Atlas gene annotations from Ensembl
This repository contains scripts that extract gene attributes from large JSON dumps provided by Ensembl for a range of species. Gene attributes extracted from JSON populate the corresponding fields in an output TSV file (a gene-by-annotation table).
The final aggregated gene annotation file is loaded into Solr indexes as a bioentities collection. To run the scripts, please make sure the /bin
directory is in the PATH. The following dependencies need to be installed:
- awk
- jq (1.5)
- bats (for testing)
Testing the scripts
run atlas_annotations_ensembl_run_tests.sh
in order to execute the tests.
Extract annotations from JSON dumps to TSV formatted files
Entry points
test/run_annotations_from_ensembl.sh
The entry point to trigger the conversion of JSON Ensembl annotations to TSV formatted annotations for all the species defined in the ./annsrcs/ensembl
This script runs bsub runs on LSF cluster for each species on parallel for efficiency.TODO: include /annsrcs/wbps
By triggering the entry script test/run_annotations_from_ensembl.sh
you will effectively run the script bin/annotations_from_ensembl.sh
for each species configuration file defined in annsrcs/ensembl
Before running the entry point script it is important to set environmental variables as prerequisite.
## prerequisites - export environmental variables
## Note : These paths are used for testing purpose. While in production, we need these output files to be dumped in traditional $ATLAS_PROD/bioentity_properties/annotations
export ENSEMBL_JSON_PATH=/hps/nobackup2/production/ensembl/ensprod/search_dumps/release-101b/vertebrates/json (pilot file path provided by Mark from Ensembl for testing)
export ANNOTATIONS_PATH=/ebi/microarray/home/suhaib/json_Ensembl/annotations
export LOG_PATH=/ebi/microarray/home/suhaib/json_Ensembl/logs
The truncated test output TSV file for human is in test/homo_sapiens.ensgene.tsv
.
For all other species that are defined in ./annsrcs/ensembl
, annotations can be found in this directory:
/ebi/microarray/home/suhaib/json_Ensembl/annotations
Make two column TSV gene attributes file used for decoration
Entry points
test/run_merge_gene_attributes.sh
This script is entry point to make column gene attributes files for several species. Effectively, this script trigger several LSF jobs for each species defined in ANNOTATION_PATH
i.e output gene annotations path in the Extract annotations from JSON dumps to TSV formatted files
task. Which means, the output files from Extract annotations from JSON dumps to TSV formatted files
becomes input to Make two column TSV gene attribute files used decoration
Before running the entry point script it is important to set environmental variables as prerequisite.

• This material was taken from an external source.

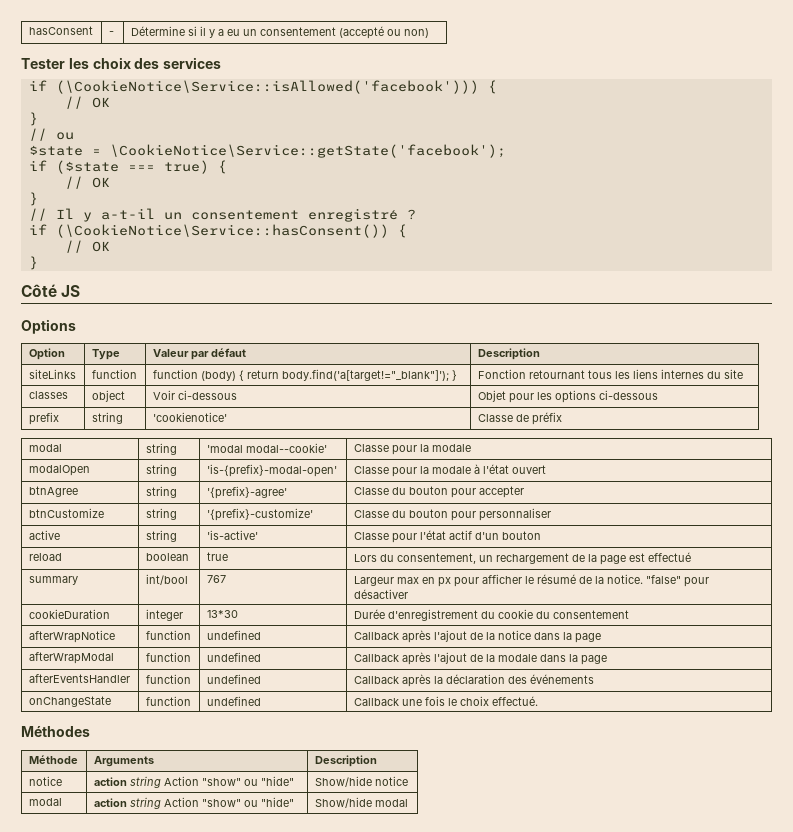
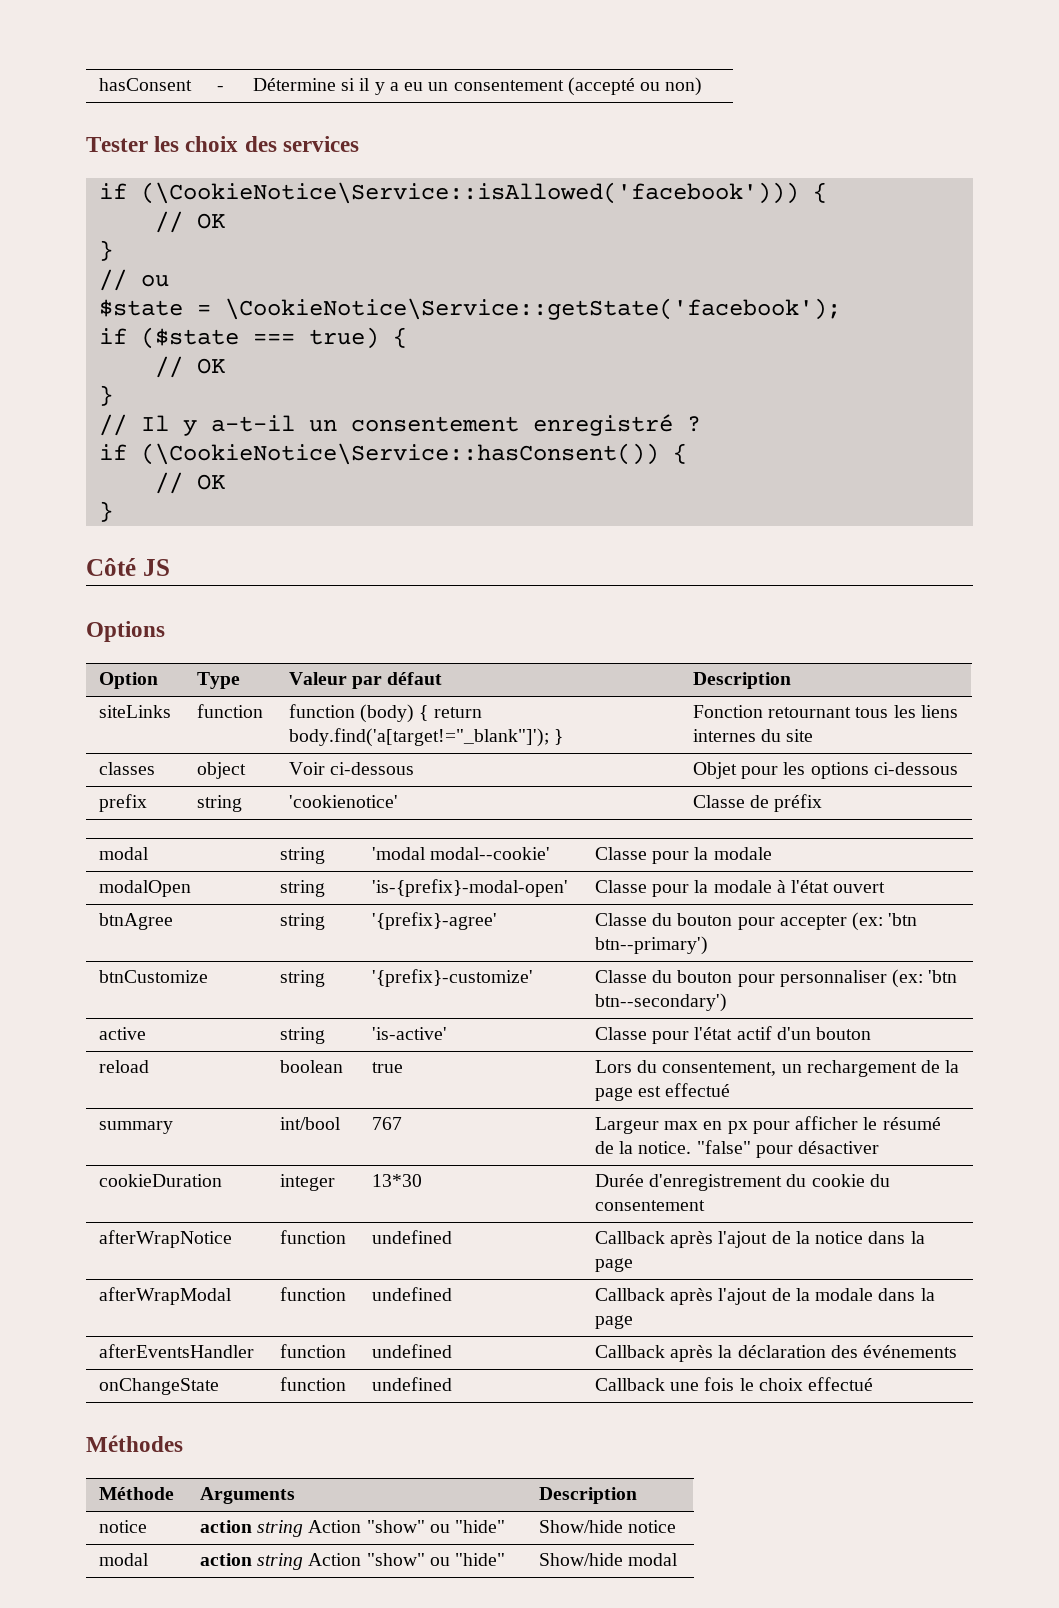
(524, 492) none -> [852,912,918,931] [594,936,708,955] (ex: 'btn btn--primary')
(551, 514) none -> [892,969,958,988] [594,993,727,1012] (ex: 'btn btn--secondary')
[491,696,538,706] effectué. -> [808,1377,874,1391] effectué

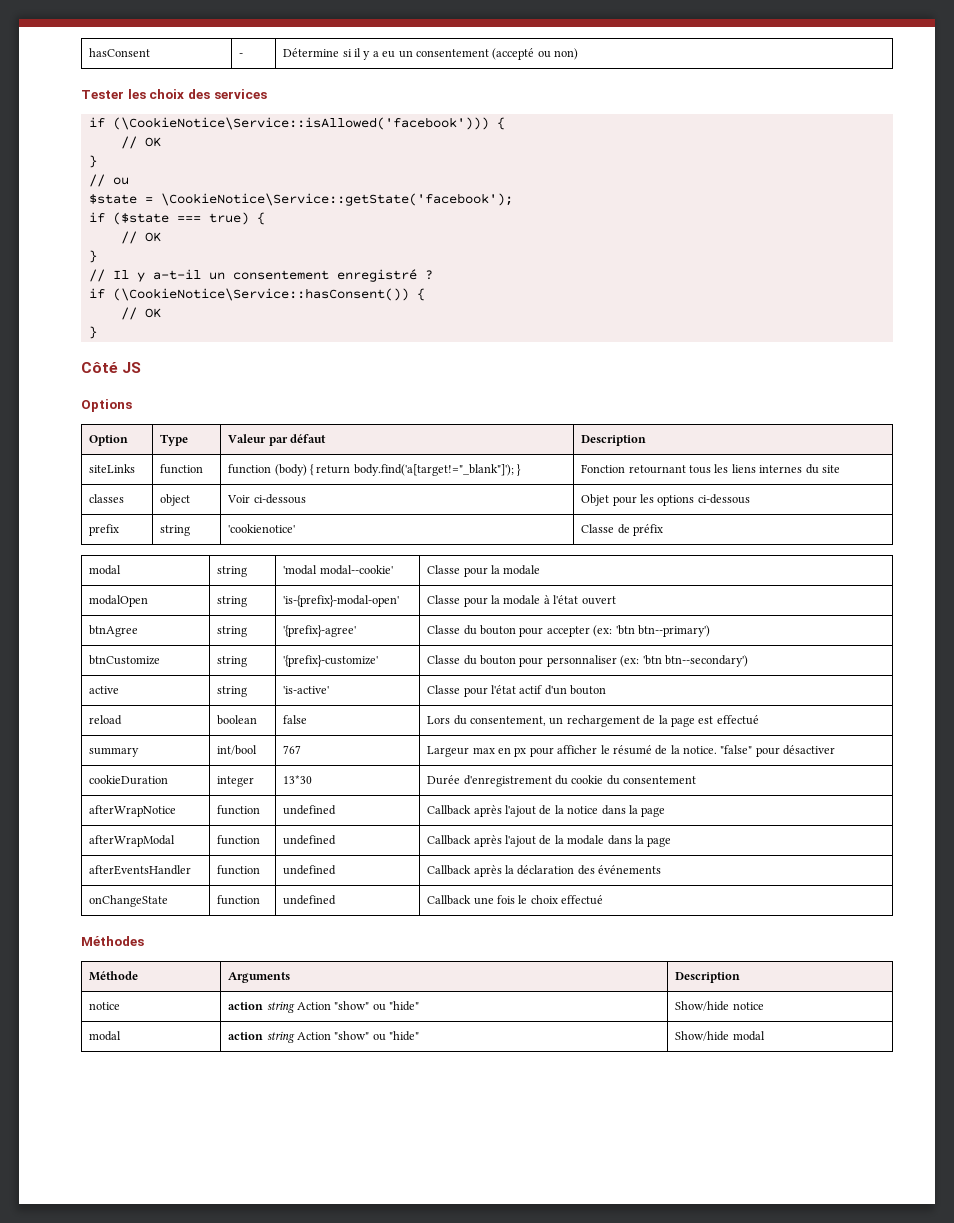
[371,1062,403,1073] true -> [283,715,308,724] false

## prerequisites - export environmental variables
## Note : These paths are used for testing purpose. While in production we need these output files to be dumped in traditional $ATLAS_PROD/bioentity_properties/ensembl
export ANNOTATIONS_PATH=/ebi/microarray/home/suhaib/json_Ensembl/annotations
export GENE_ATTRIBUTES_PATH=/ebi/microarray/home/suhaib/json_Ensembl/ensembl
By triggering the entry point script test/run_merge_gene_attributes.sh
this script eventually calls the bin/merge_gene_attributes.sh
taking desired arguments field1
and field2
to concatenate for all the species in OUTPUT_TSV_PATH
For example, make two column tsv file with attributes 'ensgene' (gene_id) and 'symbol' (gene name) that is used for decoration (rempapping of gene ids with gene names in atlas production) as shown in for human test/homo_sapiens.ensgene.symbol.tsv
from using input file homo_sapiens.ensgene.tsv
located in OUTPUT_TSV_PATH
For all other species that are defined in ./annsrcs/ensembl
can found in below directory
cd /ebi/microarray/home/suhaib/json_Ensembl/ensembl
Debug for empty columns(gene attributes)
There will be instances where gene attribute values will be missing in the E! JSON dumps. For those species and attributes, the missing values can be found by running the script below:
export ANNOTATIONS_PATH=/ebi/microarray/home/suhaib/json_Ensembl/annotations
bash test/run_check_empty_columns.sh
Running this script will scan through all the TSVs column-wise to determine which column is totally empty. It will not identify columns if only few or more values are missing.
[WIP] Microarray array designs test queries
export ENSEMBL_JSON_PATH=/hps/nobackup2/production/ensembl/ensprod/search_dumps/release-101b/vertebrates/json
bash test/test_array_design_queries.sh
Structure
./annsrcs
Annotation declared as jq query in the species-wise configuration files. These files describe the mapping of Atlas properties into the bioentities collection.
./bin
Executables that extract Atlas annotations in a desired format.
./test
Main execution run_* scripts that executes scripts in /bin. Also the source of example output tsv files.